** Activity **
Read the data below. Every line holding the string "Bamboo" must be copied.

** Information supplied **
=== Begin Enclosure ===
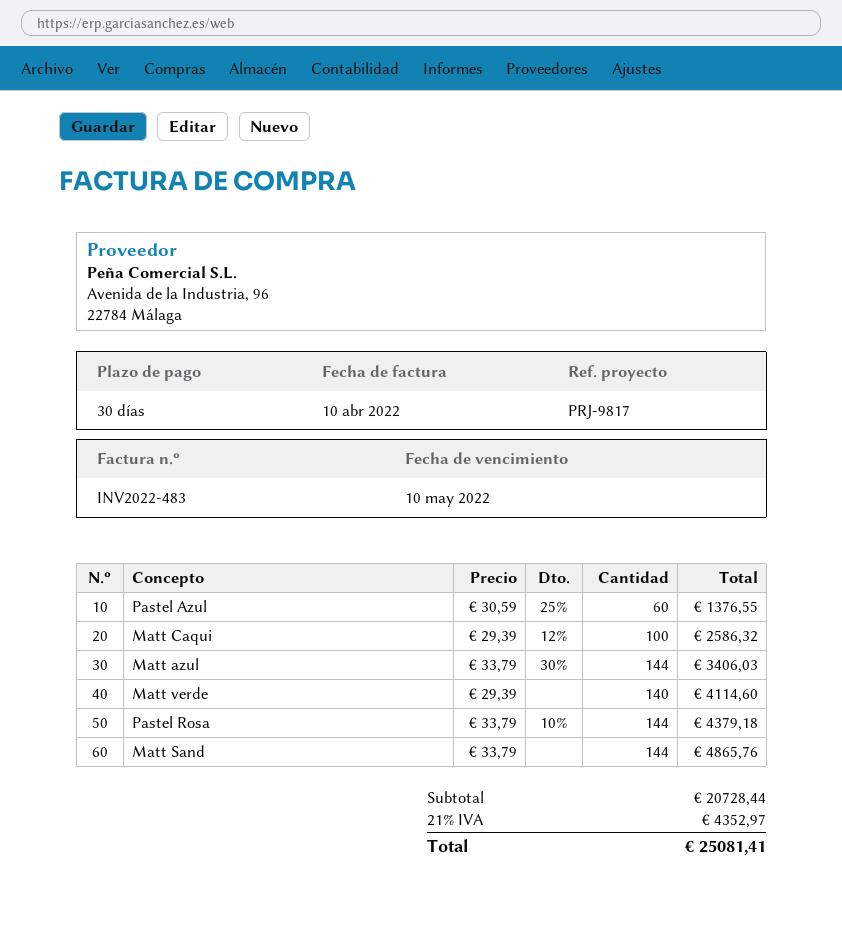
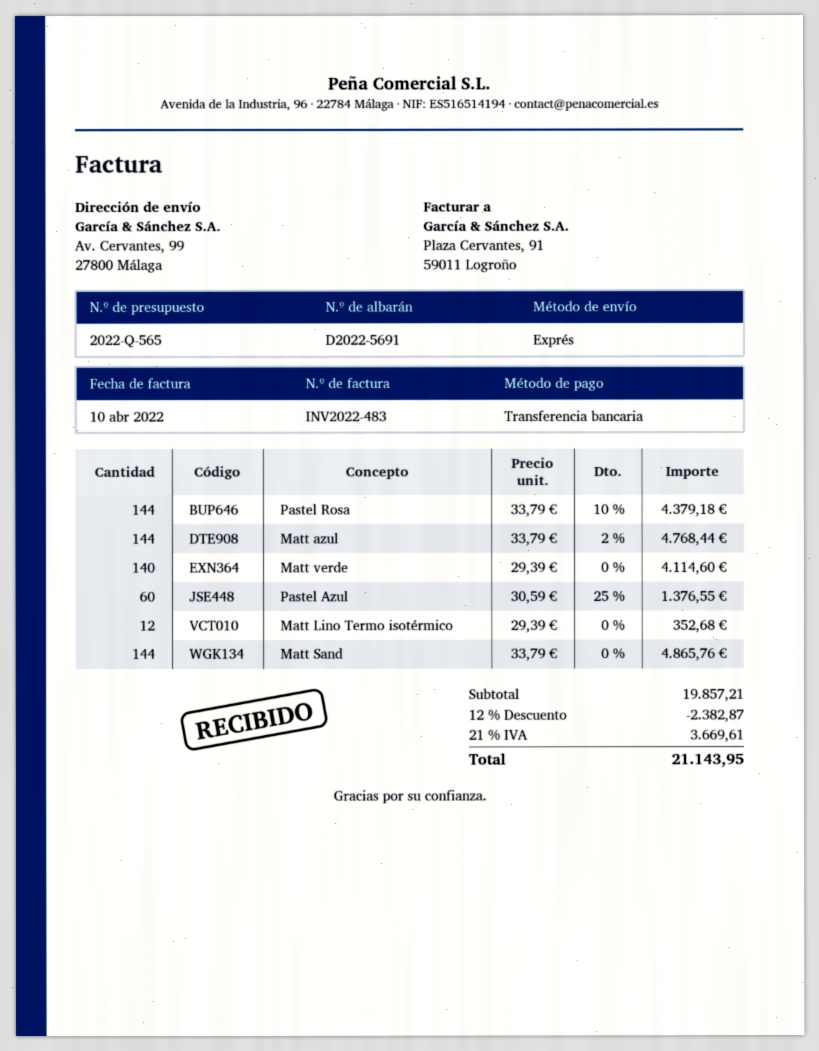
Matt Caqui: 100 x 29.39 - 12% = 2586.32 -> none
Matt azul: 144 x 33.79 - 30% = 3406.03 -> 144 x 33.79 - 2% = 4768.44
Matt Lino Termo isotérmico: none -> 12 x 29.39 = 352.68
subtotal: 20728.44 -> 19857.21
discount: none -> 12% = 2382.87
tax: 21% = 4352.97 -> 21% = 3669.61
total: 25081.41 -> 21143.95

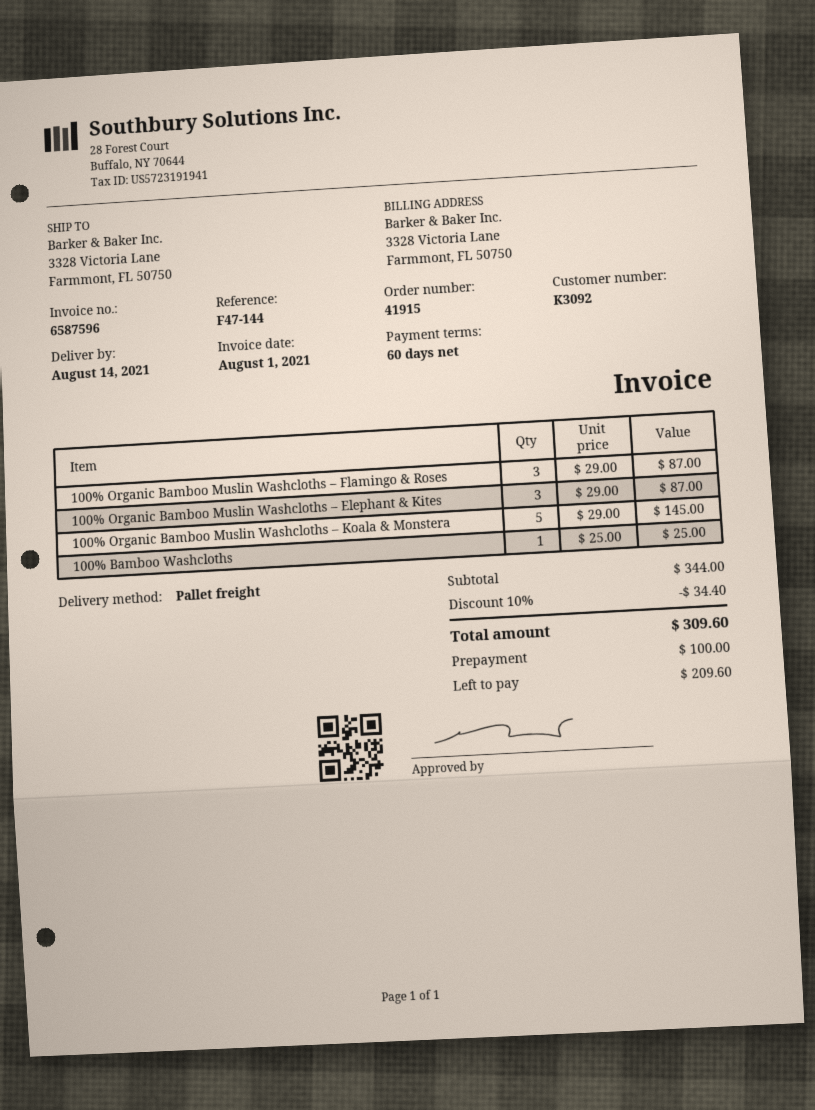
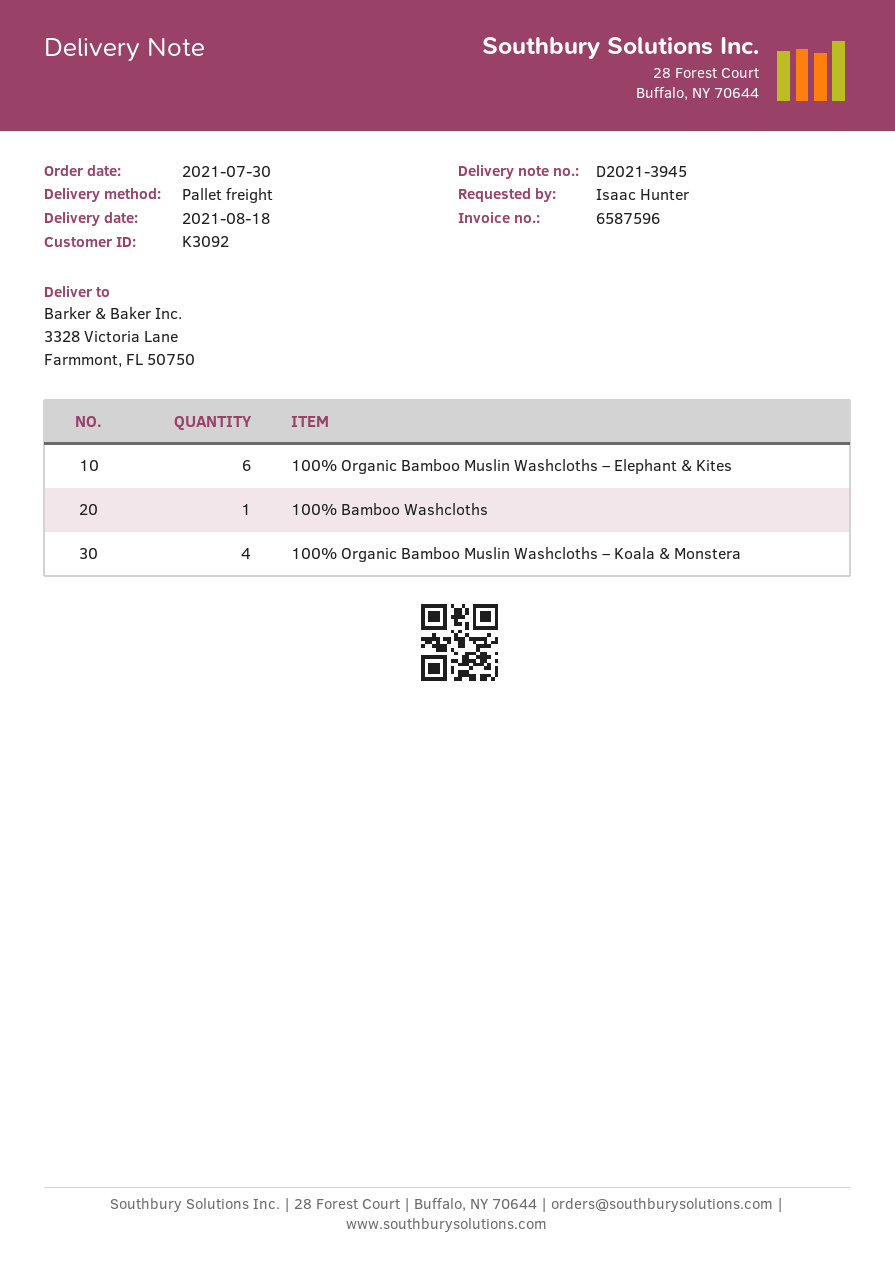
delivery date: 2021-08-14 -> 2021-08-18
100% Organic Bamboo Muslin Washcloths – Flamingo & Roses: 3 -> none
100% Organic Bamboo Muslin Washcloths – Elephant & Kites: 3 -> 6
100% Organic Bamboo Muslin Washcloths – Koala & Monstera: 5 -> 4

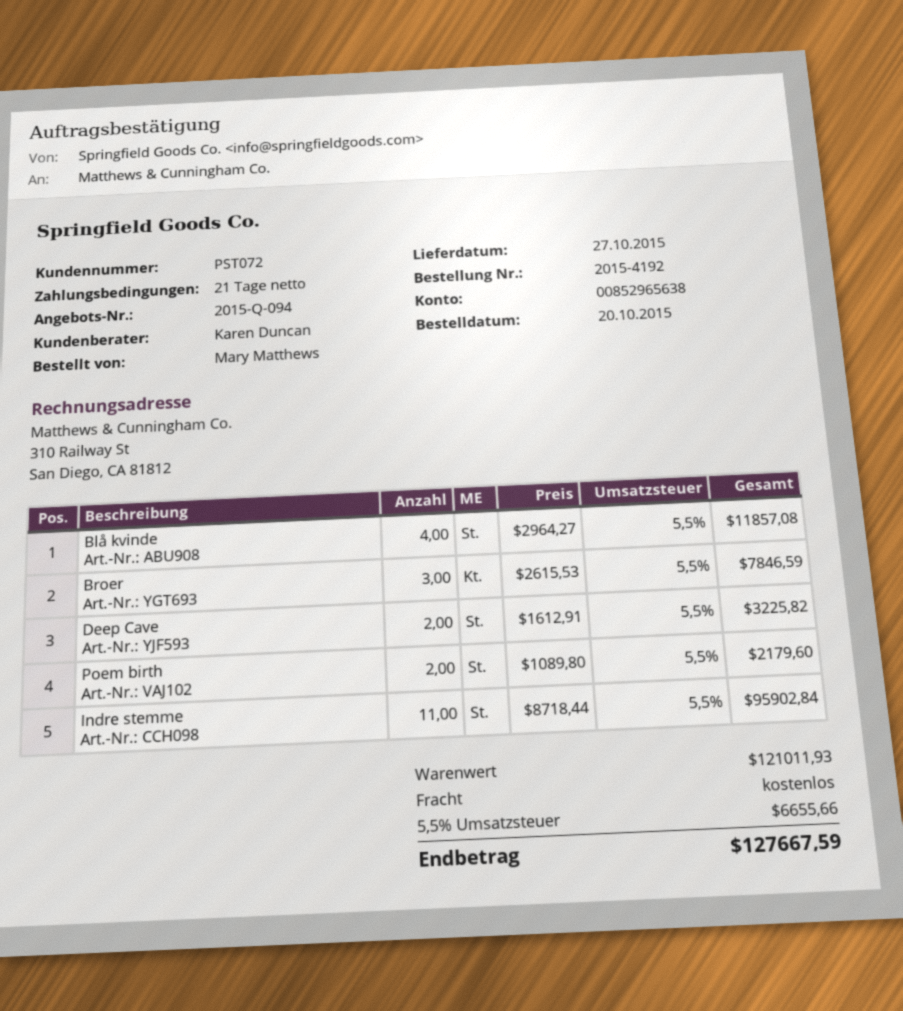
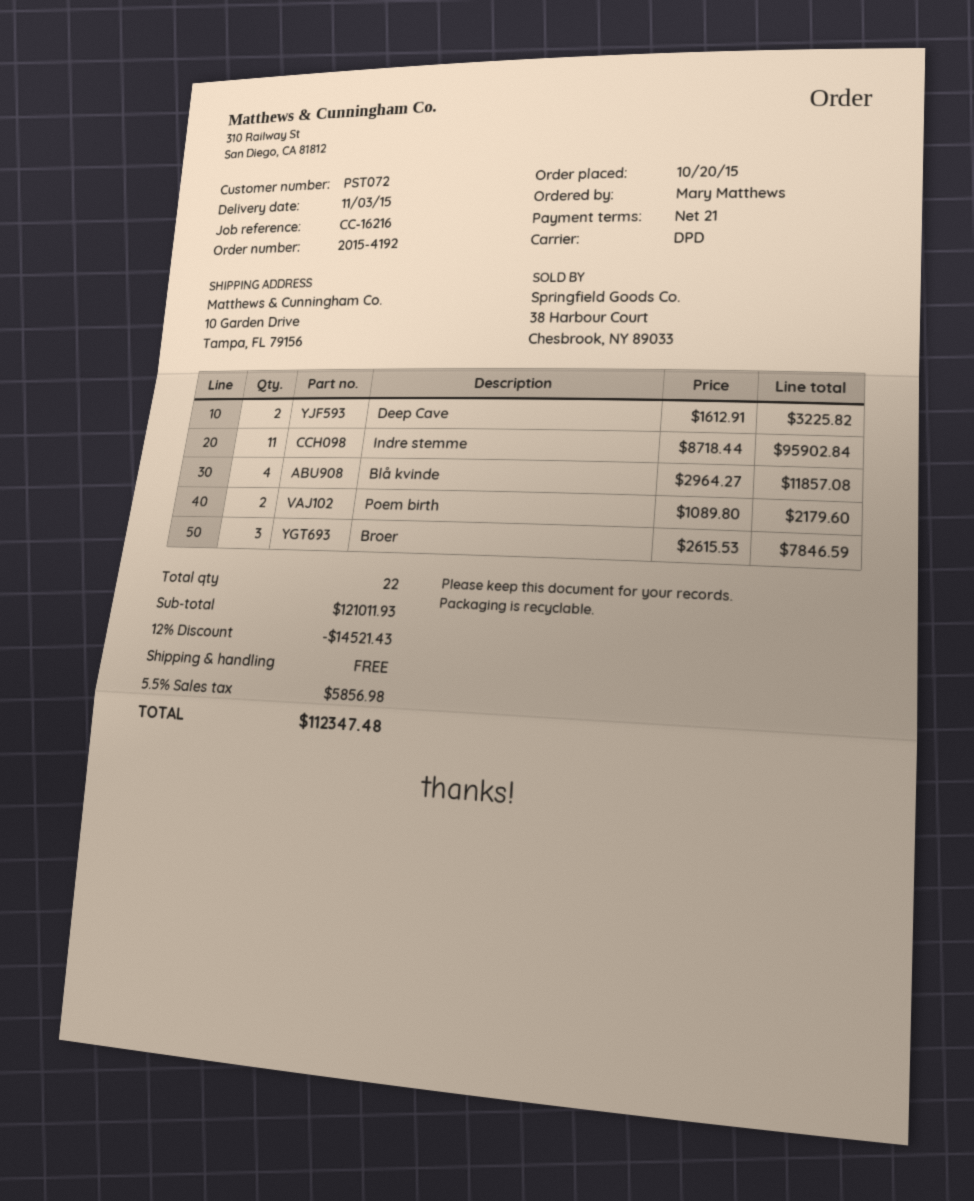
delivery date: 2015-10-27 -> 2015-11-03
discount: none -> 12% = 14521.43
tax: 5.5% = 6655.66 -> 5.5% = 5856.98
total: 127667.59 -> 112347.48

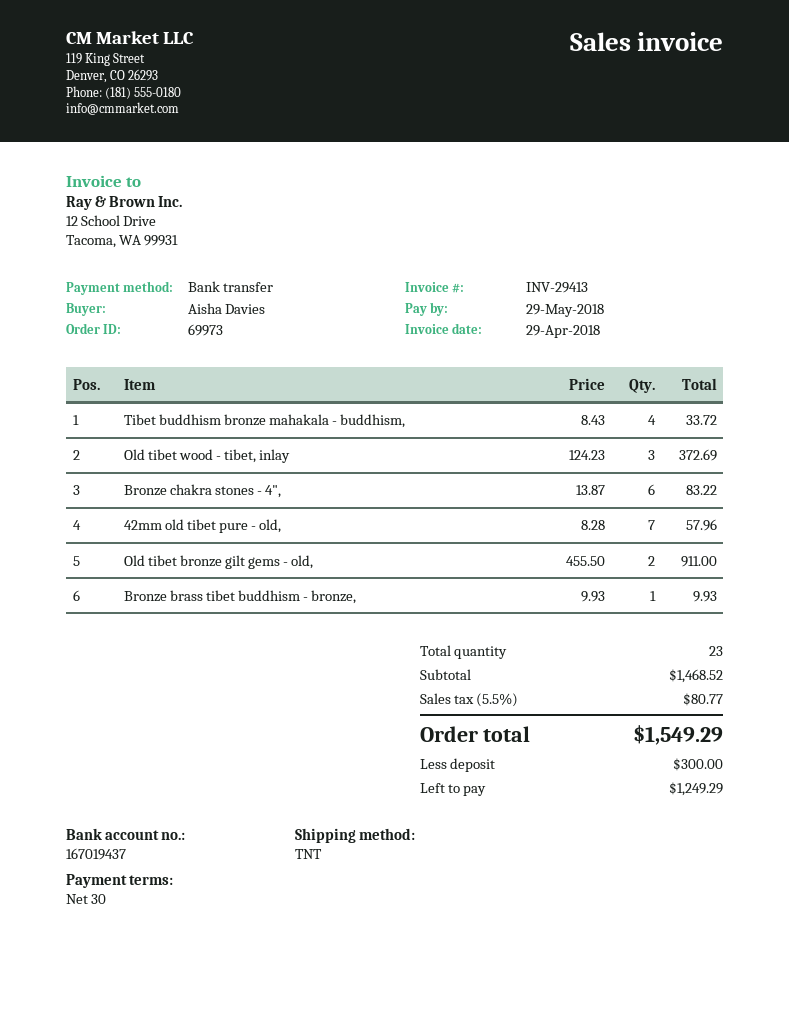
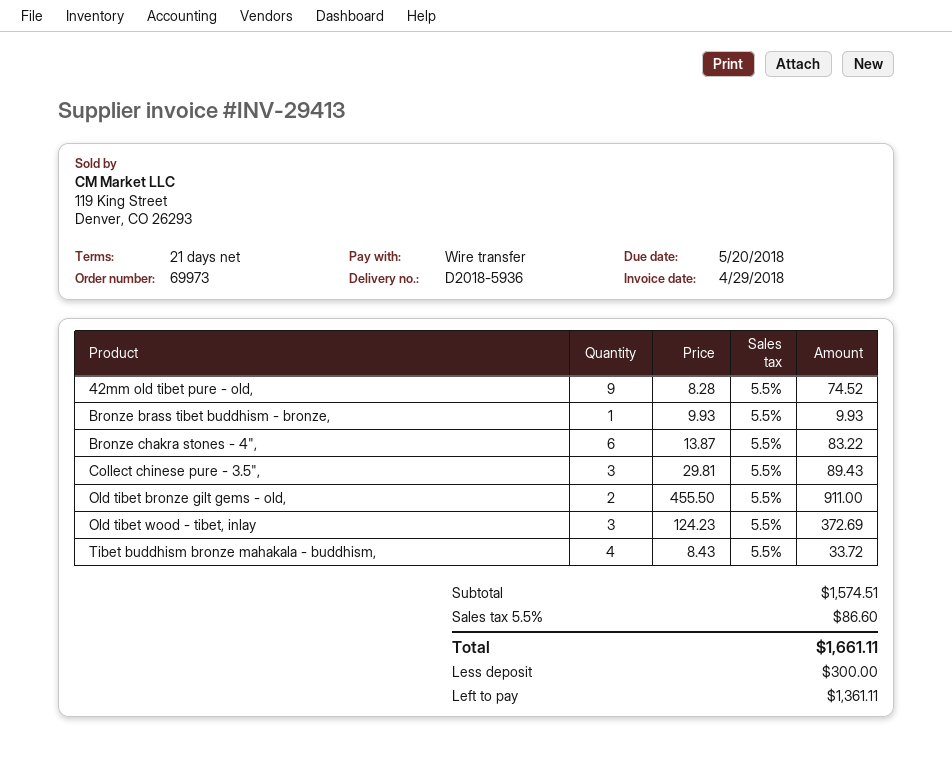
payment terms: 30 days -> 21 days
due date: 2018-05-29 -> 2018-05-20
42mm old tibet pure - old,: 7 x 8.28 = 57.96 -> 9 x 8.28 = 74.52
Collect chinese pure - 3.5",: none -> 3 x 29.81 = 89.43
subtotal: 1468.52 -> 1574.51
tax: 5.5% = 80.77 -> 5.5% = 86.60
total: 1549.29 -> 1661.11
balance: 1249.29 -> 1361.11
=== End Enclosure ===
** Your solution **
100% Organic Bamboo Muslin Washcloths – Flamingo & Roses: 3 -> none
100% Organic Bamboo Muslin Washcloths – Elephant & Kites: 3 -> 6
100% Organic Bamboo Muslin Washcloths – Koala & Monstera: 5 -> 4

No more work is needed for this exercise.